Antiphospholipid antibody syndrome
Antiphospholipid antibody (Ab) syndrome, diagnosed by at least one thrombotic events or pregnancy-related complications and at least two positive antiphospholipid Ab tests confirmed by follow-up tests, are at high risk of recurrent thrombotic event. The risk is highest in patients with positivity on all three Ab tests (lupus anticoagulant, anticardiolipin Ab, and anti-b2-glycoprotein I Ab), up to 6% to 13% per year.
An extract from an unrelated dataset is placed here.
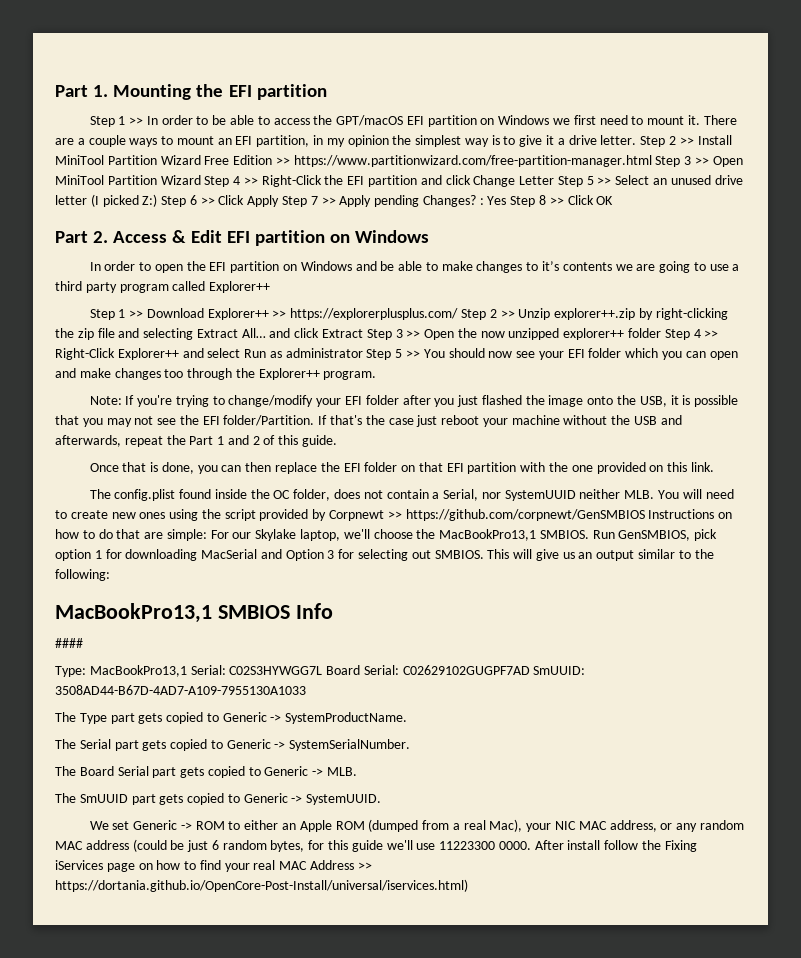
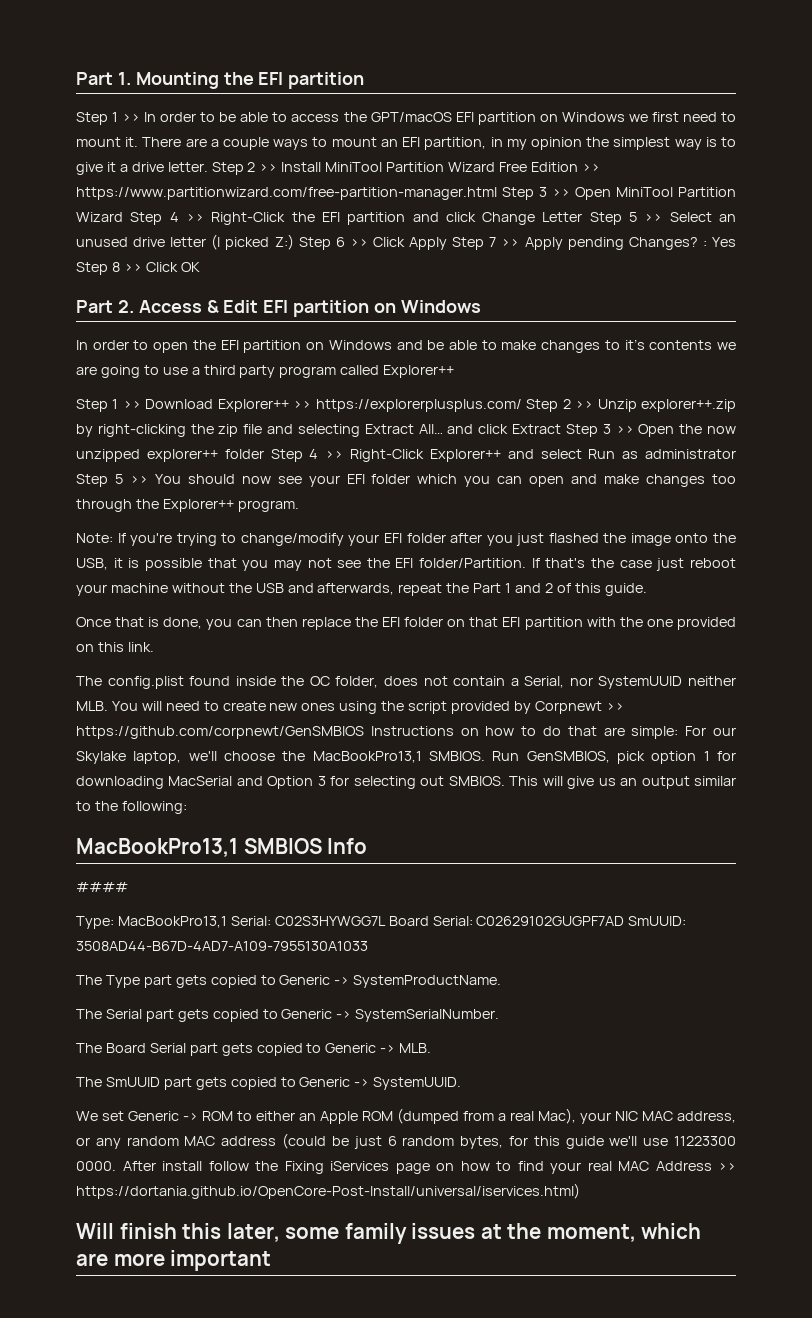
(468, 885) none -> [76,1223,702,1244] [76,1250,272,1271] // Will finish this later, some family issues at the moment, which are more important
Trial on Rivaroxaban in AntiPhospholipid Syndrome (TRASP) compared rivaroxaban and warfarin in patients with a history of proven venous or arterial thrombosis and positive for all three antiphospholipid Ab tests. The trial was early terminated after enrolling 120 patients (64% with venous thrombosis, 21% with arterial thrombosis [13% with stroke], and 15% with venous and arterial thrombosis) because the rivaroxaban group versus the warfarin group had a higher risk of the composite of thromboembolic events, major bleeding, or vascular death (19% vs. 3%; HR, 6.7; 95% CI, 1.5 to 30.5) during a mean follow-up of 596 days. Seven thromboembolic events (four ischemic strokes and three MIs) occurred in the rivaroxaban group, but none in the warfarin group. Major bleeding was more common with rivaroxaban versus warfarin (4 events [7%] vs. 2 events [3%]) [84].
Conclusions
Large clinical trials have provided the evidential foundation for the use of NOACs in DVT prophylaxis with hip or knee arthroplasty, acute and long-term management of VTE with or without cancer, and concomitant ACS and AF. Although debate still remains, very low dose rivaroxaban added to standard antiplatelet therapy was beneficial in patients with ACS without AF and those with stable cardiovascular disease. Physicians should acknowledge the NOAC regimen with proven efficacy applicable to individual medical conditions. For secondary stroke prevention, the trial results, up to now, do not support the use of NOACs in ESUS. For other potential candidates of PFO-related stroke, acute ischemic stroke, and CVT, high quality evidence is lacking. Lessons from the earlier successful and unsuccessful trials can guide the optimal future trial design for NOACs in secondary stroke prevention.